I took yesterday off from running, so that brings me to today. I was happy to be back on my home turf. I did a good 6.1 miles. I picked out a hilly route, but really it wasn't hard. I think our hills here are as steep as, if not steeper than, Ohio hills, but they aren't as long. And there are actual breaks in between them. In Ohio, at least at Salt Fork, it's up one hill and down the next.

Monday, August 10, 2009

Jogger's Progress

Time37 days, 23 hrs, 3 min
7 days, 23 hours, 53 mins

I never got in my progress report at the end of July, so here it is. The most notable number is the distance for July. That's the longest month of my life, and only 0.3 miles short of 200! In fact, I really wanted to get up and run on July 31 (a planned day off) just to push it over 200, but I didn't. So that will have to wait for some other month.
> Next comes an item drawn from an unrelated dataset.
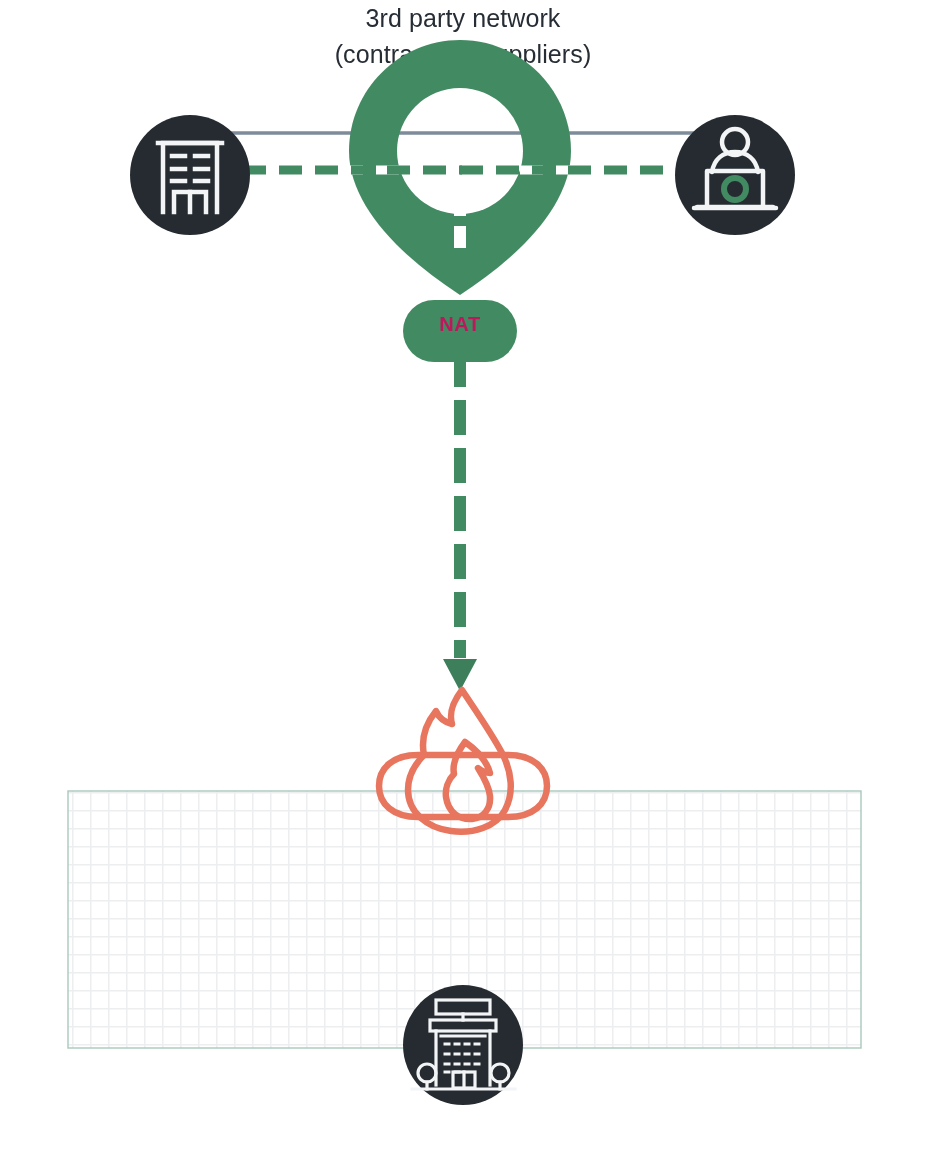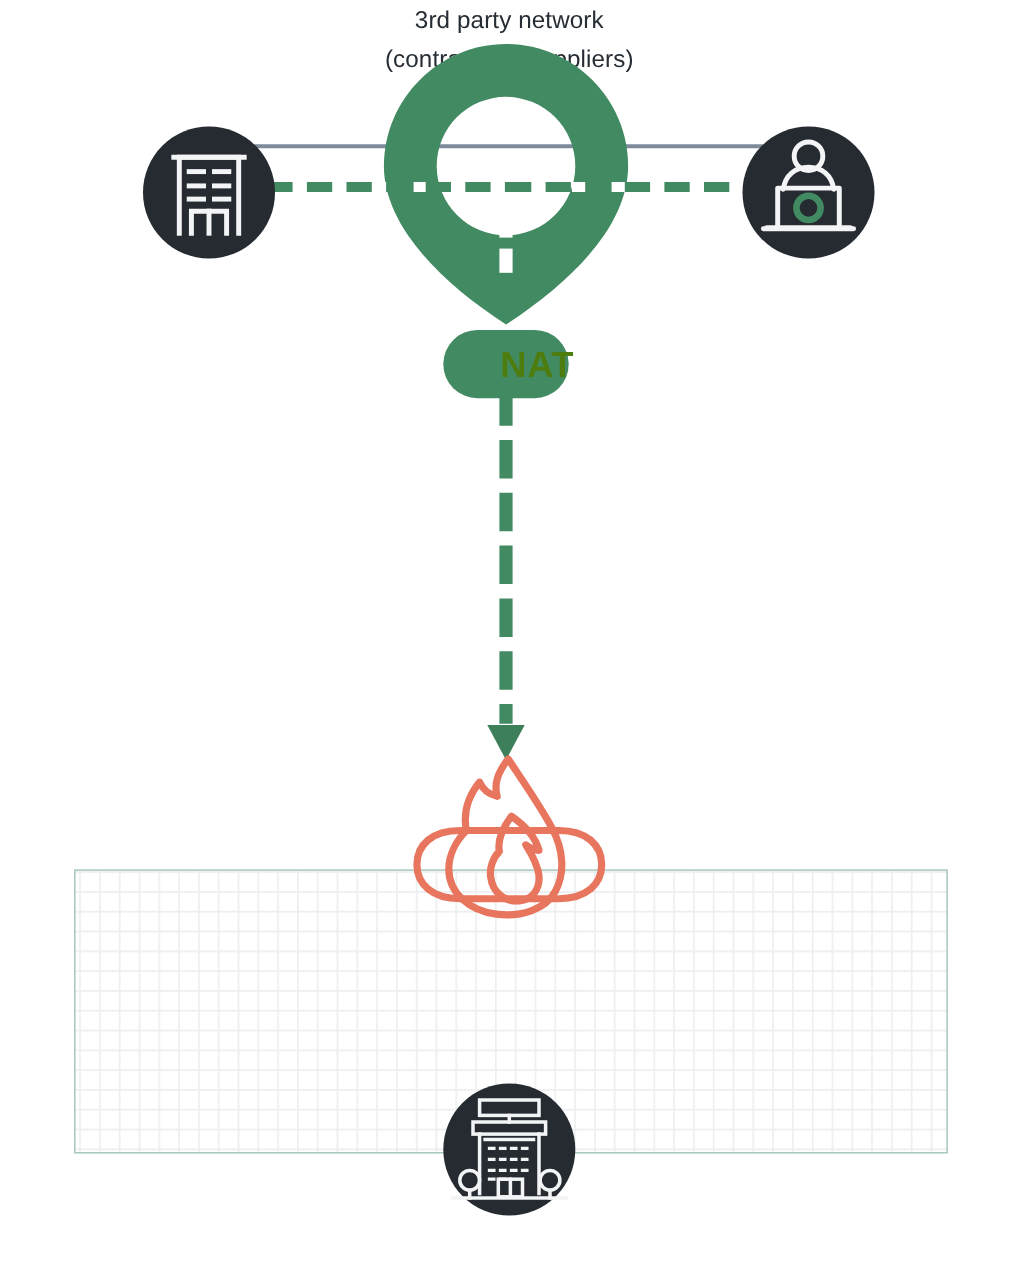"3rd party network" .zone-label { font-size: 22px -> 25px }
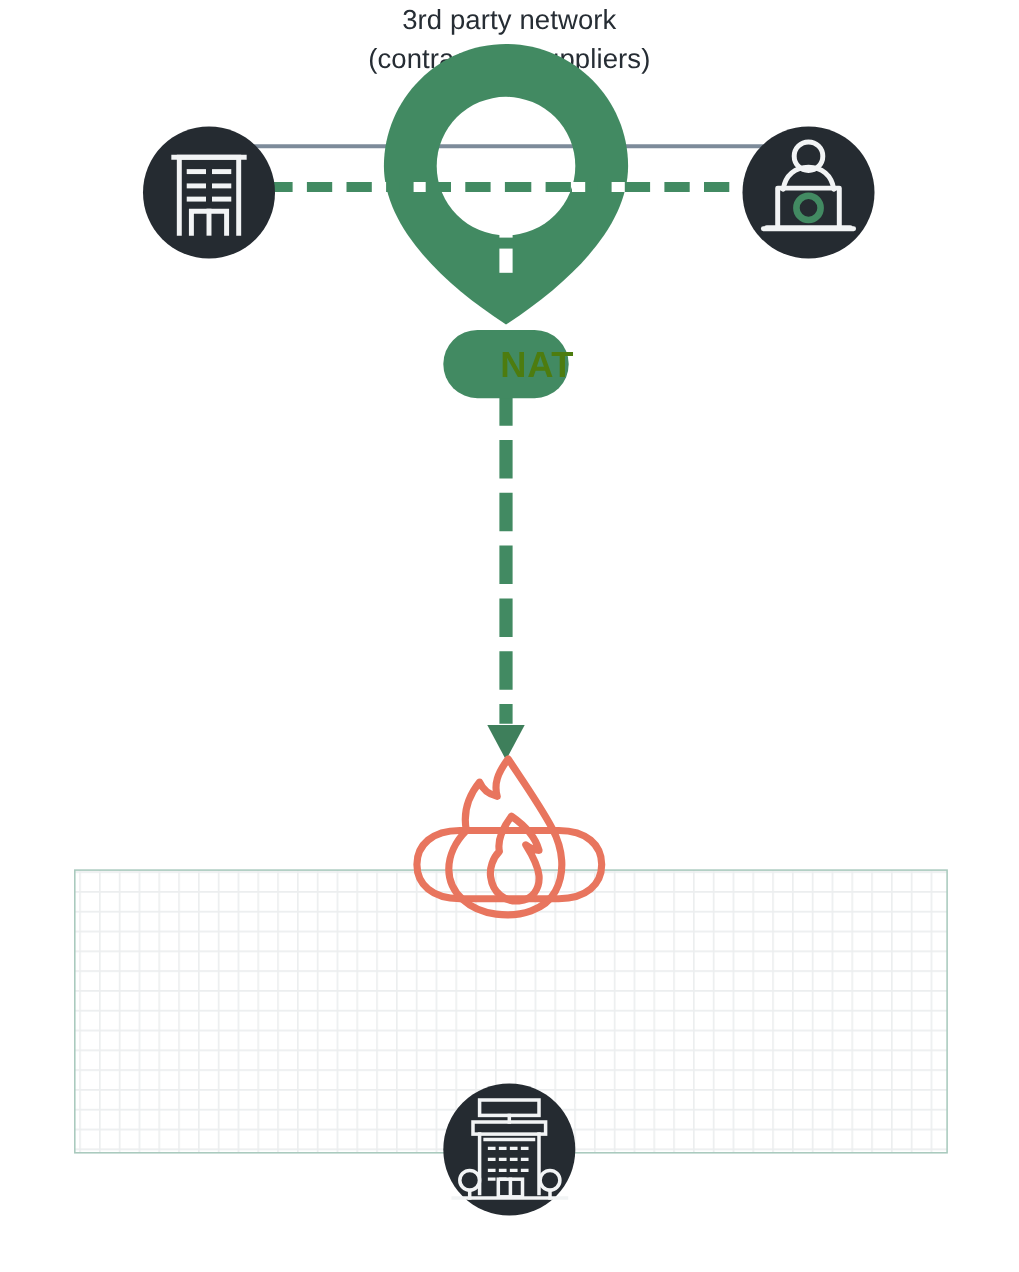"NAT" .nat-badge-text { color: #4d7c0f -> #be185d; font-size: 33px -> 20px; text-align: right -> center }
Perhaps August, 2009? I'm not betting on it. My longest run while on break was 10.8 miles. I am planning a couple more 20 milers, then I need to start tapering for the marathon. It should be a long month, but I doubt it will be 200 miles. In any case, my main goal for the next six weeks will be to stay healthy.

Sunday, August 09, 2009


I'm back. It was a fun vacation. We're all tired, but it's a good tired. I'll post some more as I get caught up (143 messages in my personal e-mail, 46 in my work e-mail...) I did run eight of the nine days that we were gone. And I made it the whole vacation without touching a computer, although there were a few temptations.